Based on that finding, researchers tested the activity of sotorasib with drugs that target these ERK intermediates, including the MEK inhibitor trametinib (Novartis' Mekinist), Novartis' RAF dimer inhibitor LXH254, and Selleckchem's ERK inhibitor SCH984. They found that the combination of drugs that blocked ERK signaling and KRAS G12C led to more durable pathway inhibition and a more pronounced antiproliferative effect in the KRAS G12C-resistant cell lines compared to each drug alone.
"The lack of a dominant resistance alteration poses a challenge in determining an all-inclusive treatment strategy for patients who progress on [KRAS] G12C inhibitor monotherapy … if druggable, treatment-emergent variants can inform the choice of downstream therapy," the authors wrote in the Nature paper. "Our data suggest that co-targeting ERK signaling intermediates alongside KRAS G12C may prolong the benefit of therapy in the setting of emergent hotspot mutations in RAS or BRAF." However, they noted that prospective clinical trials were needed to confirm these initial findings.
This is precisely what's underway now in the ongoing CodeBreaK 101 trials. "Research collaborations have provided insights into these mechanisms of resistance enabling Amgen to initiate a master protocol where we are exploring over 10 rational combinations in the clinic," an Amgen spokesperson said in a comment. "These include combinations with targeted therapies, chemotherapy and immunotherapy."

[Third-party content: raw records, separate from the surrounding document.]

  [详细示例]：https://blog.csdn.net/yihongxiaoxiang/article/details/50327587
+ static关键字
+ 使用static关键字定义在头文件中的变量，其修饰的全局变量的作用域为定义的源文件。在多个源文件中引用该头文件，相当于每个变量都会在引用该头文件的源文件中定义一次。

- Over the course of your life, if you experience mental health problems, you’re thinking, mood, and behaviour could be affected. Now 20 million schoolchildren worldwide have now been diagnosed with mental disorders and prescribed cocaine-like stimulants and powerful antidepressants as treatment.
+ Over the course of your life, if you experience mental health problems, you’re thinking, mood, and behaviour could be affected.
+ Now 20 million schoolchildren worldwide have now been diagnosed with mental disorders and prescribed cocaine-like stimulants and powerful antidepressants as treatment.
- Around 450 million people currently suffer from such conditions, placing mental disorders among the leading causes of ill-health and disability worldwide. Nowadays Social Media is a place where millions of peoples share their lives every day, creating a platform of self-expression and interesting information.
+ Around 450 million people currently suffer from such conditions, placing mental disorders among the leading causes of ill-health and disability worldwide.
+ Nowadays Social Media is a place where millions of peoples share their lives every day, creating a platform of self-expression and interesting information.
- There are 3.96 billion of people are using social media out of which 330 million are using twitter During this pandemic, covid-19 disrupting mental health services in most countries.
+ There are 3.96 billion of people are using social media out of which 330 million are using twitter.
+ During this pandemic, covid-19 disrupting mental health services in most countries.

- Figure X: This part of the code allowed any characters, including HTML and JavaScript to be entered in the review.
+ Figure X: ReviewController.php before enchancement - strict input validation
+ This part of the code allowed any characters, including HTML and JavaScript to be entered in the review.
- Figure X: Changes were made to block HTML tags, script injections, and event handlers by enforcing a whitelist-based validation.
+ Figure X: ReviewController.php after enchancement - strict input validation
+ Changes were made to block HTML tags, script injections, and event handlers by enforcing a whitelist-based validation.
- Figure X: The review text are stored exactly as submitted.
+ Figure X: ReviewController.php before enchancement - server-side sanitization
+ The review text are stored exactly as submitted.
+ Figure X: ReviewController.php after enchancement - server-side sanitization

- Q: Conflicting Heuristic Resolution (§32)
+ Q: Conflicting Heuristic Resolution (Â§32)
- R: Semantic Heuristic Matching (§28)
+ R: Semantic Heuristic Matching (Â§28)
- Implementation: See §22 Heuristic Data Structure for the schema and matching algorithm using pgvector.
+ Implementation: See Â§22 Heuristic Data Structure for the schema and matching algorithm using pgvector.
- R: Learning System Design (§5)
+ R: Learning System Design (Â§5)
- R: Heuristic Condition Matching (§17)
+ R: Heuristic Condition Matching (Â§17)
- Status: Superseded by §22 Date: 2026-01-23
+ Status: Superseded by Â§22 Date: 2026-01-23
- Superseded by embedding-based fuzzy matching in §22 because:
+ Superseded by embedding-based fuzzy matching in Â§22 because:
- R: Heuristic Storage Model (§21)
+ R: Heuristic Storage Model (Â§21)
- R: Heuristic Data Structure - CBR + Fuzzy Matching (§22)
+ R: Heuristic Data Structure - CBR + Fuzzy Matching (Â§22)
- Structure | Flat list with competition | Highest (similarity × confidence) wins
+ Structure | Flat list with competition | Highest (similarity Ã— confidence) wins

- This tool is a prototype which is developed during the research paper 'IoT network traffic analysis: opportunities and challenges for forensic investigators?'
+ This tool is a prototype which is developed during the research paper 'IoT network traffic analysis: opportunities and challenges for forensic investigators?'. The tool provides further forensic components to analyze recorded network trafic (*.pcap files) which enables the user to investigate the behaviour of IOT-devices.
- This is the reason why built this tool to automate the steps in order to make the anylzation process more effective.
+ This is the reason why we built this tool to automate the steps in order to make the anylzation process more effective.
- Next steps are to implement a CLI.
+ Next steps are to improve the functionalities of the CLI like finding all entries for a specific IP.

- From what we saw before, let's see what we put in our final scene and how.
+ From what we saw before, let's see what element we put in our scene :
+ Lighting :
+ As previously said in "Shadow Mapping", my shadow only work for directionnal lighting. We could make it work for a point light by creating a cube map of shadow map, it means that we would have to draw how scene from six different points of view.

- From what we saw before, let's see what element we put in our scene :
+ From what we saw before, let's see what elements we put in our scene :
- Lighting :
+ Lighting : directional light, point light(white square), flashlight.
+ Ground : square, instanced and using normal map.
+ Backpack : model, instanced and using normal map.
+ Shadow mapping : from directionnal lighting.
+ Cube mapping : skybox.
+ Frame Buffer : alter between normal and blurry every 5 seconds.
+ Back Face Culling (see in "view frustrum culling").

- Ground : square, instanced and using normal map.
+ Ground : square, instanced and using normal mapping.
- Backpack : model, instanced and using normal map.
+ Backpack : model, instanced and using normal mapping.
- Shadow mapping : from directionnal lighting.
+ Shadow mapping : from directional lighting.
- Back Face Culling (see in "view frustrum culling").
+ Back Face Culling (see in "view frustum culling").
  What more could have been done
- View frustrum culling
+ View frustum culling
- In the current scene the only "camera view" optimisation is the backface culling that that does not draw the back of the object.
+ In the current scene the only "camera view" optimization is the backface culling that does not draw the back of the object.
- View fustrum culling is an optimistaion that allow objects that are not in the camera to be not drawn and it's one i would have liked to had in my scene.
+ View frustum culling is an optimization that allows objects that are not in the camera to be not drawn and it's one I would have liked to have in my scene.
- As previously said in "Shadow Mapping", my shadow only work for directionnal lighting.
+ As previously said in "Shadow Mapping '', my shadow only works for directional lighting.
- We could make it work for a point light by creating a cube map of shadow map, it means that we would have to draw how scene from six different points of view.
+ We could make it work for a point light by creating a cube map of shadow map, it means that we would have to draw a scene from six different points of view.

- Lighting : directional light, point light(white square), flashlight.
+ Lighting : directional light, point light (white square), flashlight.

In the study, researchers at MSK and Amgen are exploring these combinations in more than 1,200 patients with KRAS G12C-mutant solid tumors that have progressed and spread after prior treatment, including treatment with KRAS G12C inhibitors. Early data from the trial, released in October, has already demonstrated the activity of some of the combinations identified in the Nature study in patients who have become resistant to KRAS G12C inhibition.
For example, among seven colorectal cancer patients who previously received KRAS inhibitor treatment but then got on sotorasib and the MEK inhibitor trametinib, one achieved a partial response and six achieved disease control. Only three NSCLC patients in the analysis had previously received a KRAS G12C inhibitor, and two achieved disease control on treatment with sotorasib and trametinib.
Other early data from CodeBreaK 101, presented in September, showed sotorasib in combination with EGFR inhibitor panitumumab (Amgen's Vectibix) had activity in heavily pretreated patients with KRAS-mutant colorectal cancer. The objective response rate in this 26-patient cohort, which included five patients who had prior sotorasib treatment, was 27 percent to the combination therapy. Among the five patients who had previous KRAS inhibitor treatment, four achieved stable disease on the combination.
"Understanding how resistance develops to these allele specific inhibitors is key to providing better care for patients with these mutations," Murciano-Goroff said. "Ultimately, our paper underscores the value of biomarker-driven clinical trials and research as we work to improve care for patients treated with [KRAS] G12C inhibitors who develop resistance and to tailor treatments for individual patients."